Was noch nicht genügend ausgeprägt ist, sind die vom Generalinspekteur priorisierten Bereiche Luftverteidigung, Munition und Cyber.
Weiterer Ablauf
Der Bundestag ist in die Sommerpause gegangen. Damit ruht auch die Ausschussarbeit, zumindest was die Sitzungen angeht, auf denen Beschlüsse gefasst werden. Für den Haushaltsausschuss sind zwar im August und September Sondersitzungen angesetzt, die aber bisher ausschließlich der Behandlung des Haushalts 2025 vorbehalten sind. Der erste Termin für eine reguläre Sitzung, auf der 25 Mio. Euro-Vorlagen behandelt werden können, wäre der 10. September. Danach folgen bis Jahresende weitere neun mögliche Termine für den Haushaltsausschuss, sich damit zu befassen.
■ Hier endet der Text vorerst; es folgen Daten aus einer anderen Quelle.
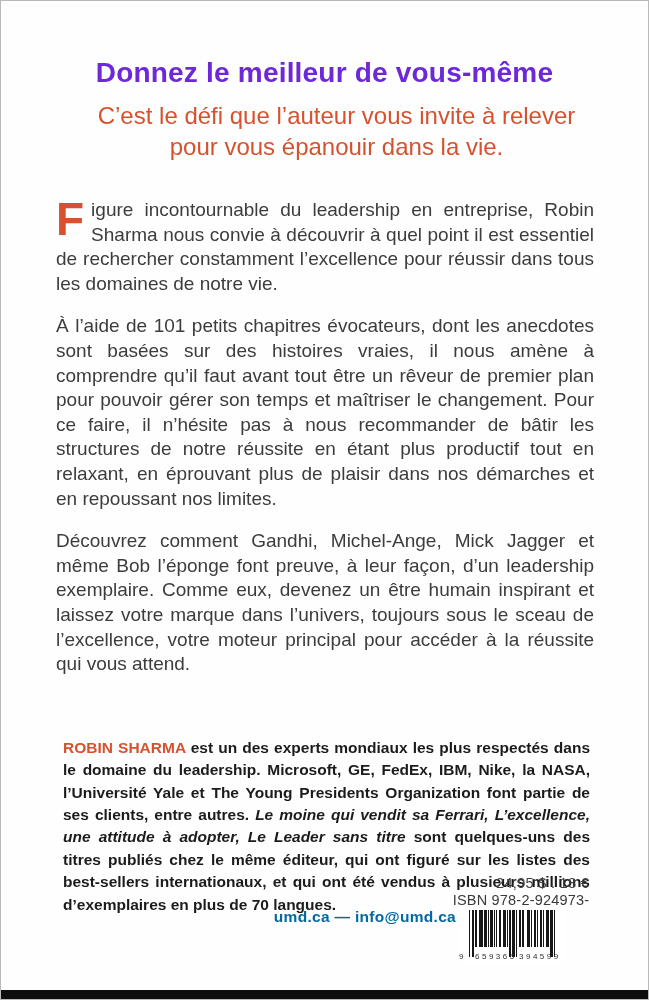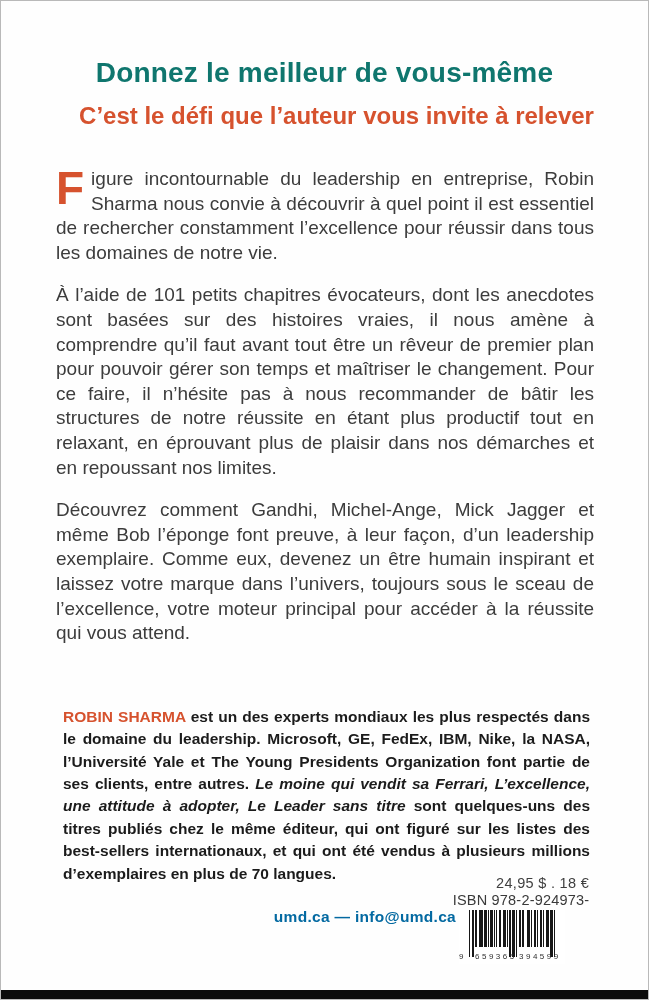--- a/index.html
+++ b/index.html
@@ -14,21 +14,21 @@
     overflow:hidden;
   }
   
   .headline{padding-top:54px;text-align:center;}
   .title div{
     font-size:28px;font-weight:700;line-height:36px;
     letter-spacing:.2px;
   }
   .subtitle{margin-top:9px;}
   .subtitle div{
-    font-size:24px;font-weight:700;line-height:31px;margin-left:24px;
+    font-size:24px;font-weight:400;line-height:31px;margin-left:24px;
   }
   
   .synopsis{margin:36px 54px 0 55px;}
   .para{
     font-size:19px;line-height:24.6px;color:#3c3c3c;
     text-align:justify;margin:0 0 18px 0;
   }
   .drop-cap{
     float:left;
     font-size:46px;line-height:39px;font-weight:700;
@@ -71,25 +71,26 @@
   
   .bottom-bar{position:absolute;left:0;bottom:0;width:649px;height:9px;background:#0c0c0c;}
   .accent{  }
 </style>
 </head>
 <body>
 
 <div class="page">
 
   <header class="headline">
-    <div class="title accent" style="color: #0f766e;">
+    <div class="title accent" style="color: #6d28d9;">
       <div>Donnez le meilleur de vous-même</div>
     </div>
     <div class="subtitle accent" style="color: rgb(214, 82, 46);">
       <div>C’est le défi que l’auteur vous invite à relever</div>
+      <div>pour vous épanouir dans la vie.</div>
     </div>
   </header>
 
   <main class="synopsis">
     <p class="para"><span class="drop-cap accent" style="color: rgb(214, 82, 46);">F</span><span>igure incontournable du leadership en entreprise, Robin Sharma nous convie à découvrir à quel point il est essentiel de rechercher constamment l’excellence pour réussir dans tous les domaines de notre vie.</span></p>
     <p class="para">À l’aide de 101 petits chapitres évocateurs, dont les anecdotes sont basées sur des histoires vraies, il nous amène à comprendre qu’il faut avant tout être un rêveur de premier plan pour pouvoir gérer son temps et maîtriser le changement. Pour ce faire, il n’hésite pas à nous recommander de bâtir les structures de notre réussite en étant plus productif tout en relaxant, en éprouvant plus de plaisir dans nos démarches et en repoussant nos limites.</p>
     <p class="para">Découvrez comment Gandhi, Michel-Ange, Mick Jagger et même Bob l’éponge font preuve, à leur façon, d’un leadership exemplaire. Comme eux, devenez un être humain inspirant et laissez votre marque dans l’univers, toujours sous le sceau de l’excellence, votre moteur principal pour accéder à la réussite qui vous attend.</p>
   </main>
 
   <section class="bio"><span class="accent" style="color: rgb(214, 82, 46);">ROBIN SHARMA</span><span> est un des experts mondiaux les plus respectés dans le domaine du leadership. Microsoft, GE, FedEx, IBM, Nike, la NASA, l’Université Yale et The Young Presidents Organization font partie de ses clients, entre autres. </span><em>Le moine qui vendit sa Ferrari, L’excellence, une attitude à adopter, Le Leader sans titre</em><span> sont quelques-uns des titres publiés chez le même éditeur, qui ont figuré sur les listes des best-sellers internationaux, et qui ont été vendus à plusieurs millions d’exemplaires en plus de 70 langues.</span></section>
Das bedeutet, das durchschnittlich neun Beschaffungsvorlagen pro Sitzung abgearbeitet werden müssten. Das ist zu schaffen, schließlich gab es im letzten Jahr eine Sitzung mit 36 gebilligten 25 Mio. Euro-Vorlagen. Aber, einen nennenswerten Effekt für den Mittelabfluss 2025 wird es voraussichtlich nicht geben. Dazu ist der Zeitraum zu kurz. Aus den neu gebilligten Vorhaben könnten allerdings Vorauszahlungen geleistet werden, die zwar Mittel abfließen lassen, aber kein Gerät zur Truppe bringen. Eine weitere Möglichkeit ist es, auf vorproduzierte Systeme zurückzugreifen, wie es in der Vergangenheit mehrfach z.B. bei logistischen Lkw geschehen ist.
Zudem kann der Bundeshaushalt 2025 frühestens Ende September rechtskräftig werden. Begründungen für die so spät vorgelegten Vorhaben, trotz vorläufiger Haushaltsführung sofort neue Verträge zu schließen, dürften schwierig werden. Also konzentriert sich alles auf das vierte Quartal. Wenn es gelingt, die angekündigten 25 Mio. Euro-Vorlagen bis Jahresende zu billigen, wäre das ein Grundstock, die stark anwachsenden Finanzmittel für Beschaffungen zu nutzen.
Die Truppe hat dringenden Bedarf für die Ergänzung und Erneuerung ihrer Ausrüstung. Die finanziellen Voraussetzungen für die Deckung des Bedarfs sind gegeben.